**WHAT NEEDS TO BE DONE:** If a line below contains "température", count it. Report the final total and nothing more.

[Itemized modification records]
•••
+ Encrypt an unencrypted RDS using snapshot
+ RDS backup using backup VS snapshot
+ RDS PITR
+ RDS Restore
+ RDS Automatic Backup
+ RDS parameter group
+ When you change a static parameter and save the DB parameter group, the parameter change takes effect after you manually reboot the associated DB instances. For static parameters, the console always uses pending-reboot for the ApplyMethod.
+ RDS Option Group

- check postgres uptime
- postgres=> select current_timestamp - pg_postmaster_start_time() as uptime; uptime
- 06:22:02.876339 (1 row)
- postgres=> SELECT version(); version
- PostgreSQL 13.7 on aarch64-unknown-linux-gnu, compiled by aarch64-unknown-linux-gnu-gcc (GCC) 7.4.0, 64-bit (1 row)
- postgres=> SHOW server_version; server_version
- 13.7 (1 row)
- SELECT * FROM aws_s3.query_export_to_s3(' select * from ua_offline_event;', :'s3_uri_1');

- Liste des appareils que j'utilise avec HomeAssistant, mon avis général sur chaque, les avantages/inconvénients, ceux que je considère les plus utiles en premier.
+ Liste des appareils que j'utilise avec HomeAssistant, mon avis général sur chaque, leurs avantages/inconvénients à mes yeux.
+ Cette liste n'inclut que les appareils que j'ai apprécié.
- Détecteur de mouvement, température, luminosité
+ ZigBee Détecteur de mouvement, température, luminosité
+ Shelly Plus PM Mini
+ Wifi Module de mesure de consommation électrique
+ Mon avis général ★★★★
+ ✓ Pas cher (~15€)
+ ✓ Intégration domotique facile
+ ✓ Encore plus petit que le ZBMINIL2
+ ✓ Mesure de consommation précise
•••
**YOUR RESPONSE:** 2